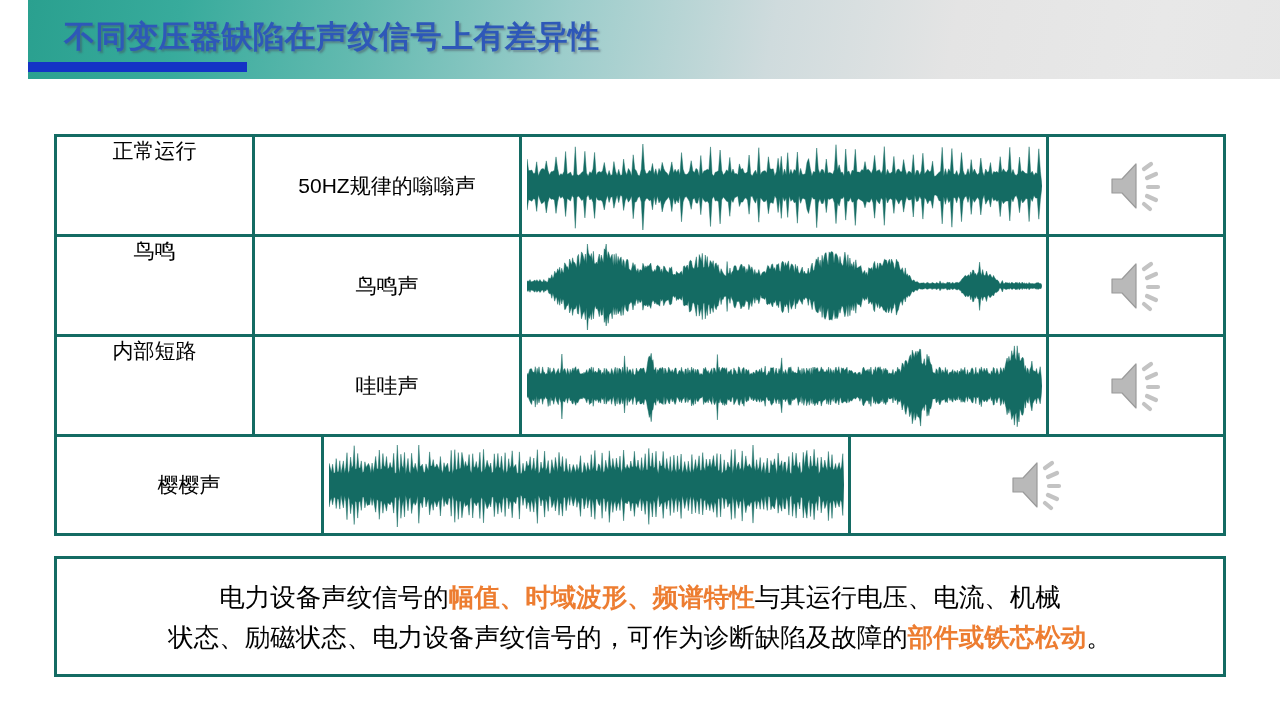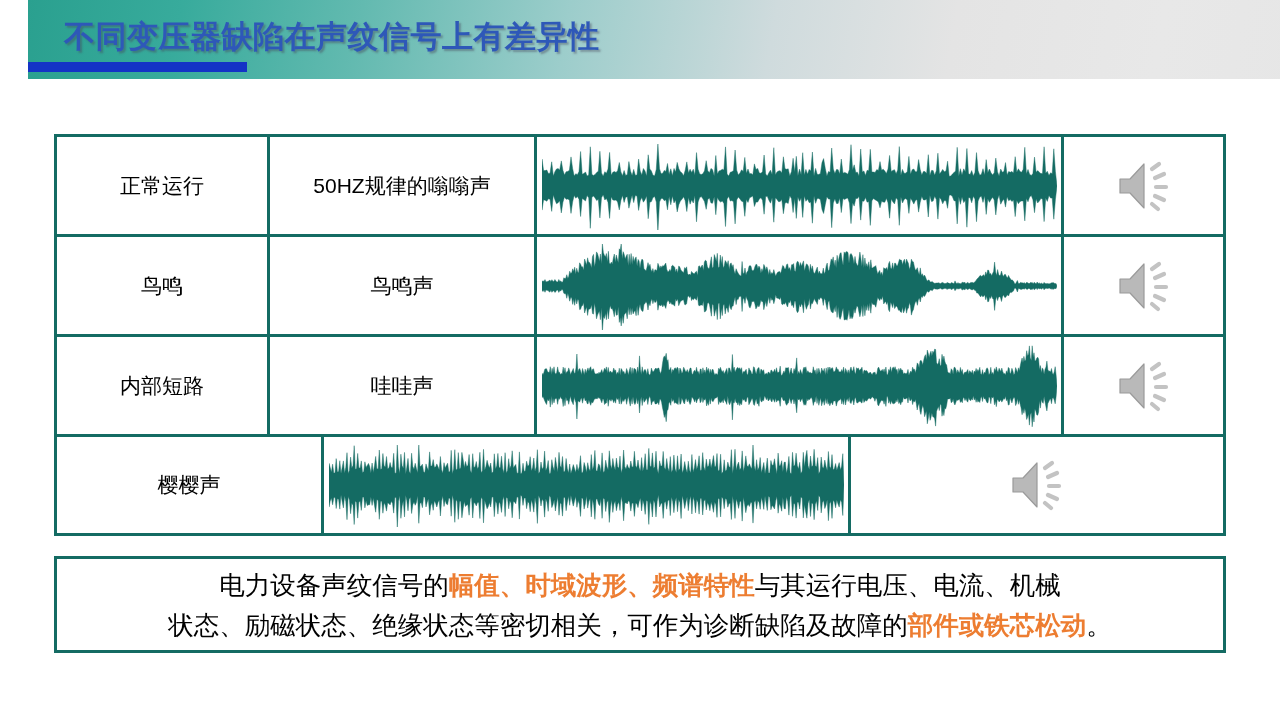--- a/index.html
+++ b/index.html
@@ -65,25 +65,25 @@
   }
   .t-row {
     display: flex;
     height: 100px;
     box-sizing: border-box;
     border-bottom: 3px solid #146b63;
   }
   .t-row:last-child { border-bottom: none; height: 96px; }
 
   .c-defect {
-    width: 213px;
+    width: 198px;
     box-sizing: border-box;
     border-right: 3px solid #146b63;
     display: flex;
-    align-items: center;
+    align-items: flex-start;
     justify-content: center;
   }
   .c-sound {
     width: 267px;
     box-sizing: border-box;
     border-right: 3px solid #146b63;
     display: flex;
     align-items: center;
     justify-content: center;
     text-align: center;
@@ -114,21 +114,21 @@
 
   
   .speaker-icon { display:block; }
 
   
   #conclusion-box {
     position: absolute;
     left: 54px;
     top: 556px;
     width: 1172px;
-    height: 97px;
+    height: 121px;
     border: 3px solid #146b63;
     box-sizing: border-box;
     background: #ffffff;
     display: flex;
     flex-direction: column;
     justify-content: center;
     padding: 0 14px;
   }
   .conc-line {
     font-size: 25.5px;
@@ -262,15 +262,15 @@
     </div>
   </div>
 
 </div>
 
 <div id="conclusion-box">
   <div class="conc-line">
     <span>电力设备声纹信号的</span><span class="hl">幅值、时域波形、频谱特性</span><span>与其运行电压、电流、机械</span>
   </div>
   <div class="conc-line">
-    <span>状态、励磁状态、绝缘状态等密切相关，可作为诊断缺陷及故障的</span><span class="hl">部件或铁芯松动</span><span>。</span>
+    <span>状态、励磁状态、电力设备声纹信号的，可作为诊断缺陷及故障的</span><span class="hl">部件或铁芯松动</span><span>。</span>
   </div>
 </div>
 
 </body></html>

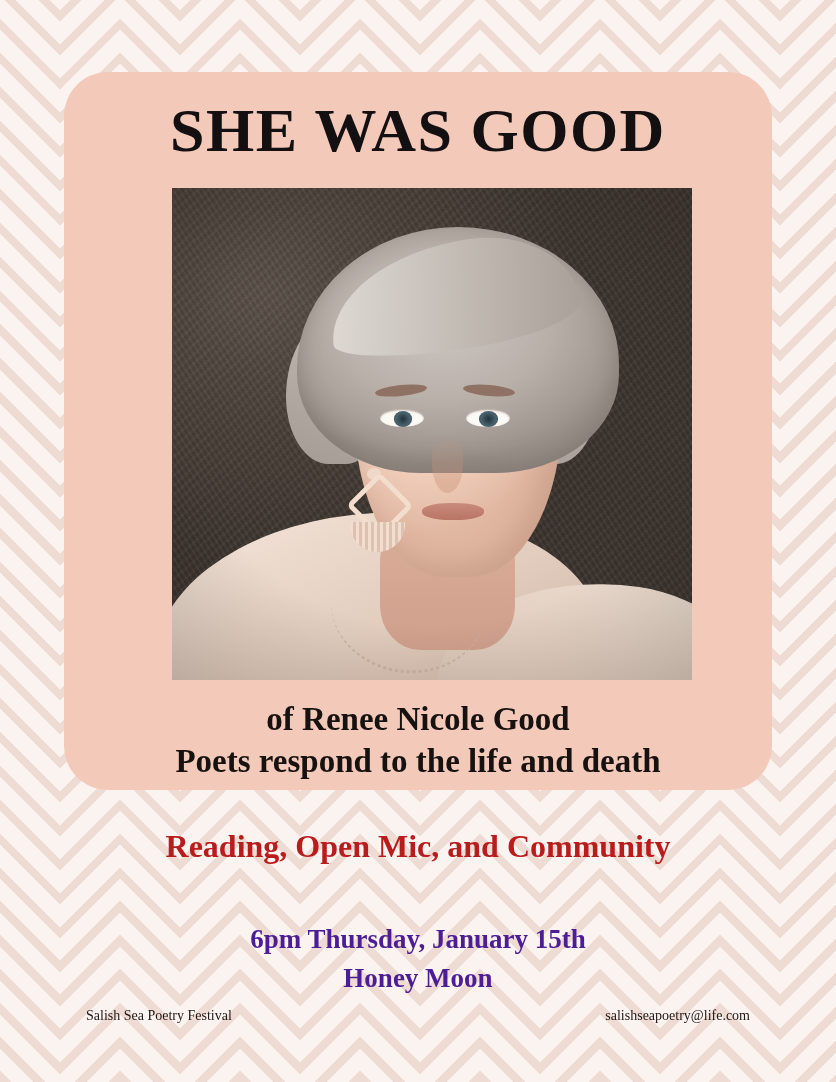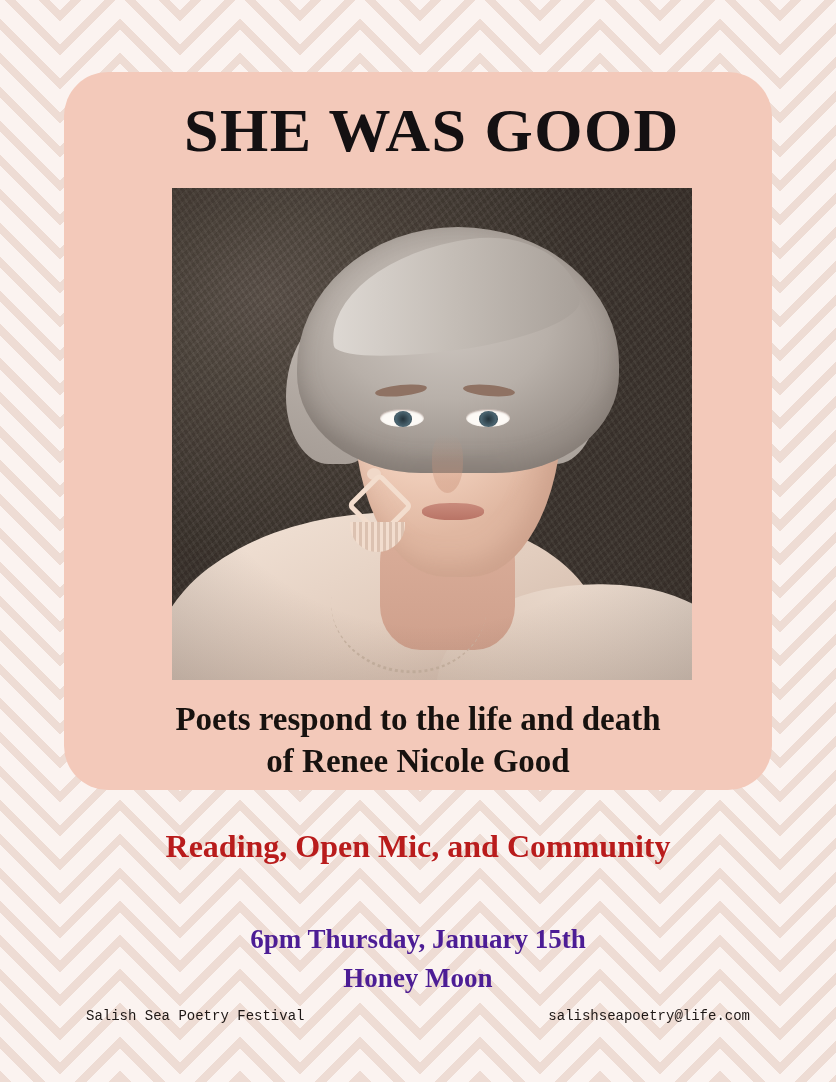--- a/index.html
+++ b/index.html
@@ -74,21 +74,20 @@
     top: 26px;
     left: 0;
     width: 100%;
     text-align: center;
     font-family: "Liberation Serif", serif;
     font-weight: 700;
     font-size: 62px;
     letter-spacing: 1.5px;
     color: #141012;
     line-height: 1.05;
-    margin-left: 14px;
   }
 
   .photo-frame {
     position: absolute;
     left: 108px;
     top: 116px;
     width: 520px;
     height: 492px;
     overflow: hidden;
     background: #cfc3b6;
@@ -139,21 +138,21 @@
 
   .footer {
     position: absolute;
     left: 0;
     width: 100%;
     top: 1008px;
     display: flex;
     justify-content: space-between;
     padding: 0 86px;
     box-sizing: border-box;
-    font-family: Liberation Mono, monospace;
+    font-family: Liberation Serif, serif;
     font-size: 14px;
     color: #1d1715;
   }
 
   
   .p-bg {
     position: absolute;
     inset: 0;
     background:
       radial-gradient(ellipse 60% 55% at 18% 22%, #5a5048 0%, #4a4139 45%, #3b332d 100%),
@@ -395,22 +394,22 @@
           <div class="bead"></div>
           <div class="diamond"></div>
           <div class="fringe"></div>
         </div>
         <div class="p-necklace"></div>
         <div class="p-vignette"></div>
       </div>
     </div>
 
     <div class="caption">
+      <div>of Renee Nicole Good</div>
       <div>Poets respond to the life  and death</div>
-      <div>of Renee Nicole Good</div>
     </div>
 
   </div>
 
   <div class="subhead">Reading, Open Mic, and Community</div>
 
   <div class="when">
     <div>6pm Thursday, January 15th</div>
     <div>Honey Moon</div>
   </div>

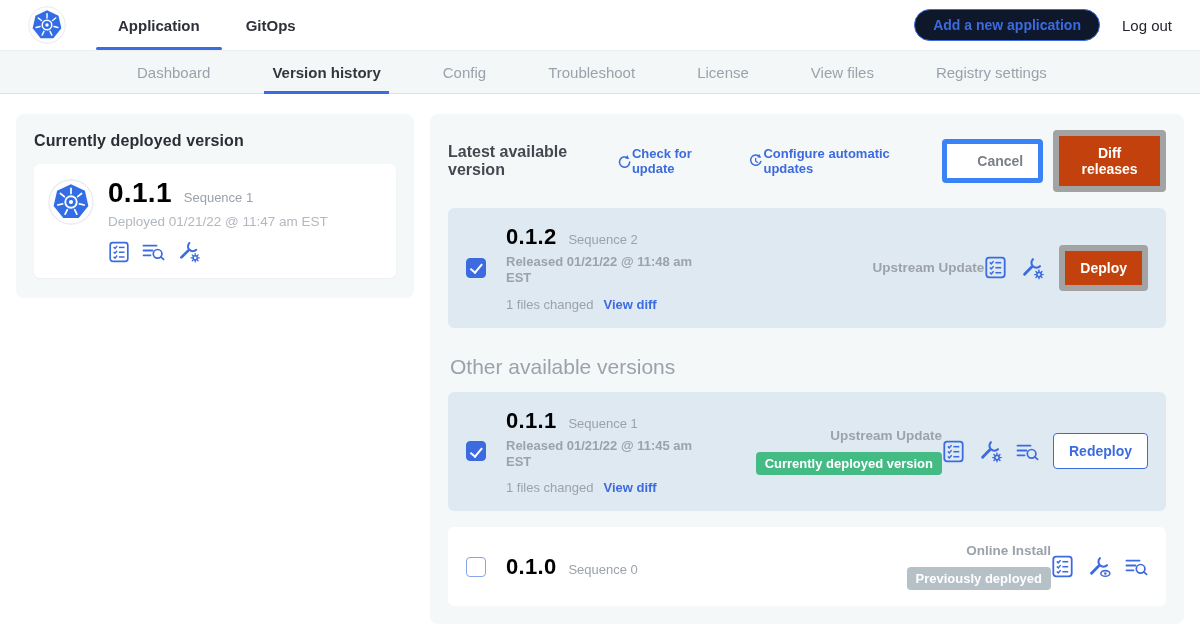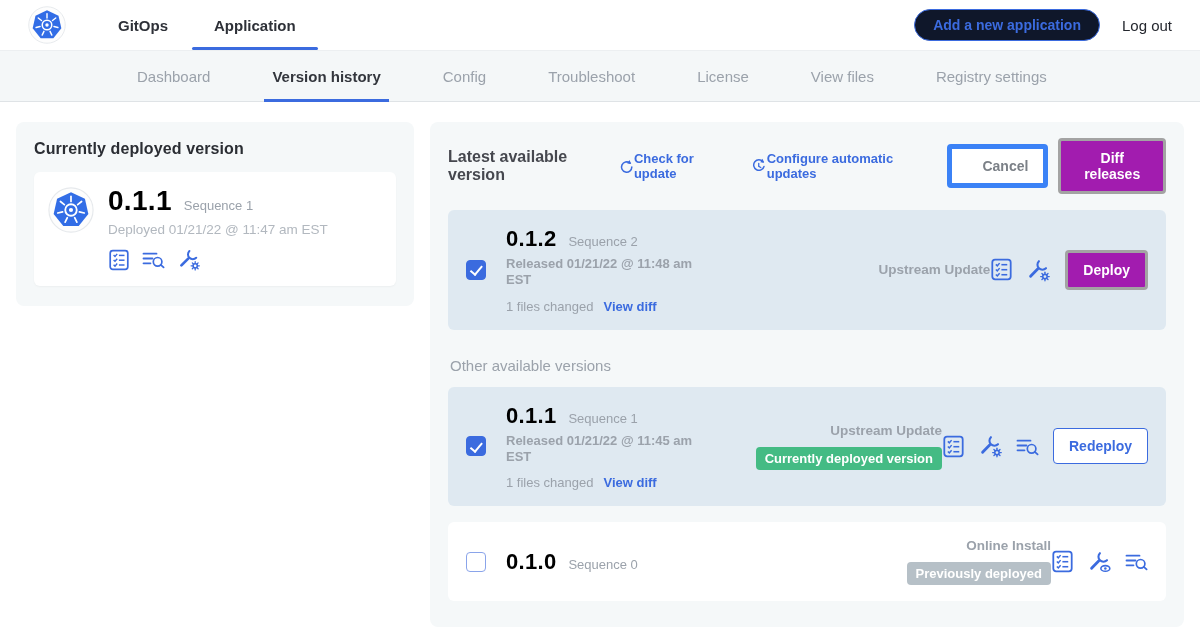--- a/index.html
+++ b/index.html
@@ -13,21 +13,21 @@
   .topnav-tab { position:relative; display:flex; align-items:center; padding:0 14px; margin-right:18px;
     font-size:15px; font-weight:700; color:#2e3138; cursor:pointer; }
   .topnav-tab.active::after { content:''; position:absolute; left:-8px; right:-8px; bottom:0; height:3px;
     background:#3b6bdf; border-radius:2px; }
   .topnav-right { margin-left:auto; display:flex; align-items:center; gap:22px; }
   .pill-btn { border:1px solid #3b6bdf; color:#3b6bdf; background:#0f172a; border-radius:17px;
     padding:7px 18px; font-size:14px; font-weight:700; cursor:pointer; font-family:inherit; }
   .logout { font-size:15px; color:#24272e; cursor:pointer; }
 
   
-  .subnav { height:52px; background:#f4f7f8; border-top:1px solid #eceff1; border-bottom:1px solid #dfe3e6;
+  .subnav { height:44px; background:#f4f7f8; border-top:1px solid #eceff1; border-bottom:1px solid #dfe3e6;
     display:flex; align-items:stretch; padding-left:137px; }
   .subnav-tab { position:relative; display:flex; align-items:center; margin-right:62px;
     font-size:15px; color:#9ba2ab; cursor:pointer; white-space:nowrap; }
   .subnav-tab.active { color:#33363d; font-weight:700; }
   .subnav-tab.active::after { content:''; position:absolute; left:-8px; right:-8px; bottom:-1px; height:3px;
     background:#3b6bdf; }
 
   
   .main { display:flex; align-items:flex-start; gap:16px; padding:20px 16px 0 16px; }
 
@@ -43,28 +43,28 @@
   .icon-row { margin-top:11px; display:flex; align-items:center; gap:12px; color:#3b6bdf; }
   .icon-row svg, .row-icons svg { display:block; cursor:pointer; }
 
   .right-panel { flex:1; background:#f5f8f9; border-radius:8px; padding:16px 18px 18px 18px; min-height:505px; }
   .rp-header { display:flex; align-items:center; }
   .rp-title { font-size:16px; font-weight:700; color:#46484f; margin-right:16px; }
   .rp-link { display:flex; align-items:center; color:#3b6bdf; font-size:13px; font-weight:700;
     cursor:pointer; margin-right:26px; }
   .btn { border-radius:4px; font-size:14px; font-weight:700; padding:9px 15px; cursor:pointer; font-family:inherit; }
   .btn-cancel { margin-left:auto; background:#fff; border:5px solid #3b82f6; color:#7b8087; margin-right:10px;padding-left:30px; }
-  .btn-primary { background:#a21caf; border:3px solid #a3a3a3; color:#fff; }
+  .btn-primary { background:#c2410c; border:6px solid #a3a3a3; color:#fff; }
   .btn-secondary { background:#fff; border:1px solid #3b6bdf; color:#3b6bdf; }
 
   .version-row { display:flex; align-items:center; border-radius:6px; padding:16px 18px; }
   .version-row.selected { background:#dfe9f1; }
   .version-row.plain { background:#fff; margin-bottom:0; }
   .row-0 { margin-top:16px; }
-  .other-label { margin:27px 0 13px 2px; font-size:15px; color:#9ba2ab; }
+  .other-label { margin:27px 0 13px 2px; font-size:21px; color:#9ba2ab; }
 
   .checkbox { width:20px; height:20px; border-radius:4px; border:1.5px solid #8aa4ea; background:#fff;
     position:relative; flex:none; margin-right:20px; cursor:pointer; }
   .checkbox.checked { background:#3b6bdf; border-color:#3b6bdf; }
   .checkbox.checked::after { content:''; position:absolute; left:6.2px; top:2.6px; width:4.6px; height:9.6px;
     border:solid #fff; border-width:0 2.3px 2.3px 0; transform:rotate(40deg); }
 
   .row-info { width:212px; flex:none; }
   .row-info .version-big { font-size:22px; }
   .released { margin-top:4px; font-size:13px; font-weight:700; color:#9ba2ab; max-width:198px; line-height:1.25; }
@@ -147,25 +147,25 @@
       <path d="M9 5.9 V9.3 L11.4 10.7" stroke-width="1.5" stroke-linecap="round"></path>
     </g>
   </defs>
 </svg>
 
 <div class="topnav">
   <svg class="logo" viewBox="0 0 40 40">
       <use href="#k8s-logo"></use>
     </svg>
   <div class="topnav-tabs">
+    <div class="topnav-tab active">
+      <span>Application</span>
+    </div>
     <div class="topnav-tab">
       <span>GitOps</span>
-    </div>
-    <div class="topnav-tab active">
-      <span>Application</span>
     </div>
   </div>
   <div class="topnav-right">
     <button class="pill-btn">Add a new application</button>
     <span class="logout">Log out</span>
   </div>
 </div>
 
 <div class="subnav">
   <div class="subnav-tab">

== TASK PROMPT ==
Would you transcribe the listing above line by line, exactly, leaving every picture out?

== EXERCISE RESULT ==
--- a/index.html
+++ b/index.html
@@ -65,25 +65,25 @@
   }
   .t-row {
     display: flex;
     height: 100px;
     box-sizing: border-box;
     border-bottom: 3px solid #146b63;
   }
   .t-row:last-child { border-bottom: none; height: 96px; }
 
   .c-defect {
-    width: 213px;
+    width: 198px;
     box-sizing: border-box;
     border-right: 3px solid #146b63;
     display: flex;
-    align-items: center;
+    align-items: flex-start;
     justify-content: center;
   }
   .c-sound {
     width: 267px;
     box-sizing: border-box;
     border-right: 3px solid #146b63;
     display: flex;
     align-items: center;
     justify-content: center;
     text-align: center;
@@ -114,21 +114,21 @@
 
   
   .speaker-icon { display:block; }
 
   
   #conclusion-box {
     position: absolute;
     left: 54px;
     top: 556px;
     width: 1172px;
-    height: 97px;
+    height: 121px;
     border: 3px solid #146b63;
     box-sizing: border-box;
     background: #ffffff;
     display: flex;
     flex-direction: column;
     justify-content: center;
     padding: 0 14px;
   }
   .conc-line {
     font-size: 25.5px;
@@ -262,15 +262,15 @@
     </div>
   </div>
 
 </div>
 
 <div id="conclusion-box">
   <div class="conc-line">
     <span>电力设备声纹信号的</span><span class="hl">幅值、时域波形、频谱特性</span><span>与其运行电压、电流、机械</span>
   </div>
   <div class="conc-line">
-    <span>状态、励磁状态、绝缘状态等密切相关，可作为诊断缺陷及故障的</span><span class="hl">部件或铁芯松动</span><span>。</span>
+    <span>状态、励磁状态、电力设备声纹信号的，可作为诊断缺陷及故障的</span><span class="hl">部件或铁芯松动</span><span>。</span>
   </div>
 </div>
 
 </body></html>

--- a/index.html
+++ b/index.html
@@ -74,21 +74,20 @@
     top: 26px;
     left: 0;
     width: 100%;
     text-align: center;
     font-family: "Liberation Serif", serif;
     font-weight: 700;
     font-size: 62px;
     letter-spacing: 1.5px;
     color: #141012;
     line-height: 1.05;
-    margin-left: 14px;
   }
 
   .photo-frame {
     position: absolute;
     left: 108px;
     top: 116px;
     width: 520px;
     height: 492px;
     overflow: hidden;
     background: #cfc3b6;
@@ -139,21 +138,21 @@
 
   .footer {
     position: absolute;
     left: 0;
     width: 100%;
     top: 1008px;
     display: flex;
     justify-content: space-between;
     padding: 0 86px;
     box-sizing: border-box;
-    font-family: Liberation Mono, monospace;
+    font-family: Liberation Serif, serif;
     font-size: 14px;
     color: #1d1715;
   }
 
   
   .p-bg {
     position: absolute;
     inset: 0;
     background:
       radial-gradient(ellipse 60% 55% at 18% 22%, #5a5048 0%, #4a4139 45%, #3b332d 100%),
@@ -395,22 +394,22 @@
           <div class="bead"></div>
           <div class="diamond"></div>
           <div class="fringe"></div>
         </div>
         <div class="p-necklace"></div>
         <div class="p-vignette"></div>
       </div>
     </div>
 
     <div class="caption">
+      <div>of Renee Nicole Good</div>
       <div>Poets respond to the life  and death</div>
-      <div>of Renee Nicole Good</div>
     </div>
 
   </div>
 
   <div class="subhead">Reading, Open Mic, and Community</div>
 
   <div class="when">
     <div>6pm Thursday, January 15th</div>
     <div>Honey Moon</div>
   </div>

--- a/index.html
+++ b/index.html
@@ -13,21 +13,21 @@
   .topnav-tab { position:relative; display:flex; align-items:center; padding:0 14px; margin-right:18px;
     font-size:15px; font-weight:700; color:#2e3138; cursor:pointer; }
   .topnav-tab.active::after { content:''; position:absolute; left:-8px; right:-8px; bottom:0; height:3px;
     background:#3b6bdf; border-radius:2px; }
   .topnav-right { margin-left:auto; display:flex; align-items:center; gap:22px; }
   .pill-btn { border:1px solid #3b6bdf; color:#3b6bdf; background:#0f172a; border-radius:17px;
     padding:7px 18px; font-size:14px; font-weight:700; cursor:pointer; font-family:inherit; }
   .logout { font-size:15px; color:#24272e; cursor:pointer; }
 
   
-  .subnav { height:52px; background:#f4f7f8; border-top:1px solid #eceff1; border-bottom:1px solid #dfe3e6;
+  .subnav { height:44px; background:#f4f7f8; border-top:1px solid #eceff1; border-bottom:1px solid #dfe3e6;
     display:flex; align-items:stretch; padding-left:137px; }
   .subnav-tab { position:relative; display:flex; align-items:center; margin-right:62px;
     font-size:15px; color:#9ba2ab; cursor:pointer; white-space:nowrap; }
   .subnav-tab.active { color:#33363d; font-weight:700; }
   .subnav-tab.active::after { content:''; position:absolute; left:-8px; right:-8px; bottom:-1px; height:3px;
     background:#3b6bdf; }
 
   
   .main { display:flex; align-items:flex-start; gap:16px; padding:20px 16px 0 16px; }
 
@@ -43,28 +43,28 @@
   .icon-row { margin-top:11px; display:flex; align-items:center; gap:12px; color:#3b6bdf; }
   .icon-row svg, .row-icons svg { display:block; cursor:pointer; }
 
   .right-panel { flex:1; background:#f5f8f9; border-radius:8px; padding:16px 18px 18px 18px; min-height:505px; }
   .rp-header { display:flex; align-items:center; }
   .rp-title { font-size:16px; font-weight:700; color:#46484f; margin-right:16px; }
   .rp-link { display:flex; align-items:center; color:#3b6bdf; font-size:13px; font-weight:700;
     cursor:pointer; margin-right:26px; }
   .btn { border-radius:4px; font-size:14px; font-weight:700; padding:9px 15px; cursor:pointer; font-family:inherit; }
   .btn-cancel { margin-left:auto; background:#fff; border:5px solid #3b82f6; color:#7b8087; margin-right:10px;padding-left:30px; }
-  .btn-primary { background:#a21caf; border:3px solid #a3a3a3; color:#fff; }
+  .btn-primary { background:#c2410c; border:6px solid #a3a3a3; color:#fff; }
   .btn-secondary { background:#fff; border:1px solid #3b6bdf; color:#3b6bdf; }
 
   .version-row { display:flex; align-items:center; border-radius:6px; padding:16px 18px; }
   .version-row.selected { background:#dfe9f1; }
   .version-row.plain { background:#fff; margin-bottom:0; }
   .row-0 { margin-top:16px; }
-  .other-label { margin:27px 0 13px 2px; font-size:15px; color:#9ba2ab; }
+  .other-label { margin:27px 0 13px 2px; font-size:21px; color:#9ba2ab; }
 
   .checkbox { width:20px; height:20px; border-radius:4px; border:1.5px solid #8aa4ea; background:#fff;
     position:relative; flex:none; margin-right:20px; cursor:pointer; }
   .checkbox.checked { background:#3b6bdf; border-color:#3b6bdf; }
   .checkbox.checked::after { content:''; position:absolute; left:6.2px; top:2.6px; width:4.6px; height:9.6px;
     border:solid #fff; border-width:0 2.3px 2.3px 0; transform:rotate(40deg); }
 
   .row-info { width:212px; flex:none; }
   .row-info .version-big { font-size:22px; }
   .released { margin-top:4px; font-size:13px; font-weight:700; color:#9ba2ab; max-width:198px; line-height:1.25; }
@@ -147,25 +147,25 @@
       <path d="M9 5.9 V9.3 L11.4 10.7" stroke-width="1.5" stroke-linecap="round"></path>
     </g>
   </defs>
 </svg>
 
 <div class="topnav">
   <svg class="logo" viewBox="0 0 40 40">
       <use href="#k8s-logo"></use>
     </svg>
   <div class="topnav-tabs">
+    <div class="topnav-tab active">
+      <span>Application</span>
+    </div>
     <div class="topnav-tab">
       <span>GitOps</span>
-    </div>
-    <div class="topnav-tab active">
-      <span>Application</span>
     </div>
   </div>
   <div class="topnav-right">
     <button class="pill-btn">Add a new application</button>
     <span class="logout">Log out</span>
   </div>
 </div>
 
 <div class="subnav">
   <div class="subnav-tab">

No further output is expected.